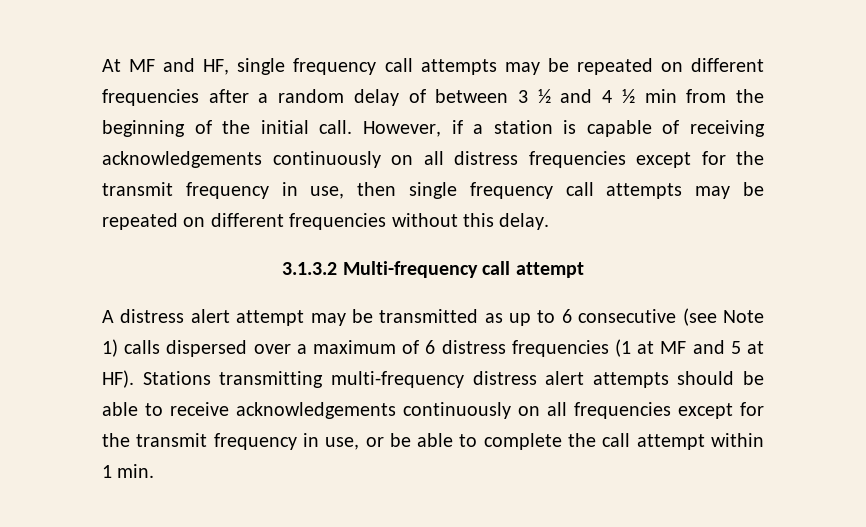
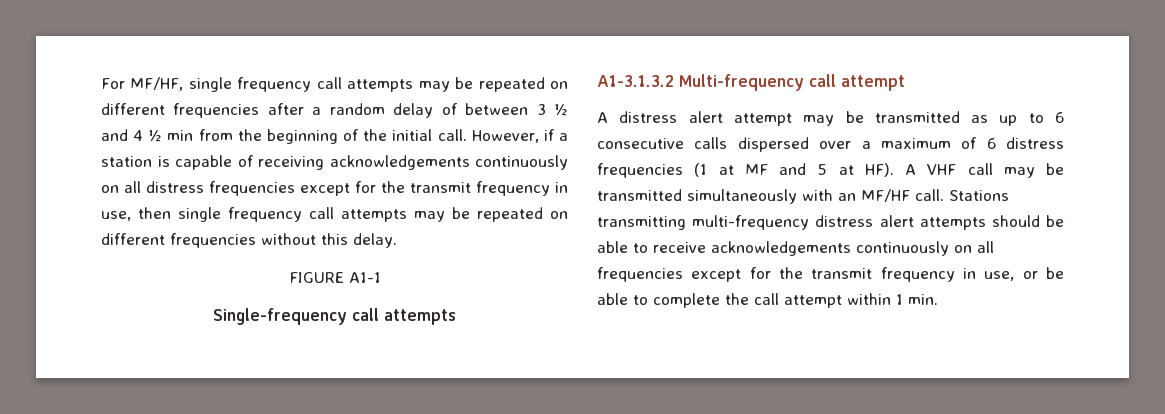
- At MF and HF, single frequency call attempts may be repeated on different frequencies after a random delay of between 3 ½ and 4 ½ min from the beginning of the initial call.
+ For MF/HF, single frequency call attempts may be repeated on different frequencies after a random delay of between 3 ½ and 4 ½ min from the beginning of the initial call.
- 3.1.3.2 Multi-frequency call attempt
+ FIGURE A1-1
+ Single-frequency call attempts
+ A1-3.1.3.2 Multi-frequency call attempt
- A distress alert attempt may be transmitted as up to 6 consecutive (see Note 1) calls dispersed over a maximum of 6 distress frequencies (1 at MF and 5 at HF). Stations transmitting multi-frequency distress alert attempts should be able to receive acknowledgements continuously on all frequencies except for the transmit frequency in use, or be able to complete the call attempt within 1 min.
+ A distress alert attempt may be transmitted as up to 6 consecutive calls dispersed over a maximum of 6 distress frequencies (1 at MF and 5 at HF). A VHF call may be transmitted simultaneously with an MF/HF call. Stations transmitting multi-frequency distress alert attempts should be able to receive acknowledgements continuously on all frequencies except for the transmit frequency in use, or be able to complete the call attempt within 1 min.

####################

• PROBLEM DETAILS:
Each line of the entries above that contains "frequency" is to be copied.

• YOUR SOLUTION:
- At MF and HF, single frequency call attempts may be repeated on different frequencies after a random delay of between 3 ½ and 4 ½ min from the beginning of the initial call.
+ For MF/HF, single frequency call attempts may be repeated on different frequencies after a random delay of between 3 ½ and 4 ½ min from the beginning of the initial call.
- 3.1.3.2 Multi-frequency call attempt
+ Single-frequency call attempts
+ A1-3.1.3.2 Multi-frequency call attempt
- A distress alert attempt may be transmitted as up to 6 consecutive (see Note 1) calls dispersed over a maximum of 6 distress frequencies (1 at MF and 5 at HF). Stations transmitting multi-frequency distress alert attempts should be able to receive acknowledgements continuously on all frequencies except for the transmit frequency in use, or be able to complete the call attempt within 1 min.
+ A distress alert attempt may be transmitted as up to 6 consecutive calls dispersed over a maximum of 6 distress frequencies (1 at MF and 5 at HF). A VHF call may be transmitted simultaneously with an MF/HF call. Stations transmitting multi-frequency distress alert attempts should be able to receive acknowledgements continuously on all frequencies except for the transmit frequency in use, or be able to complete the call attempt within 1 min.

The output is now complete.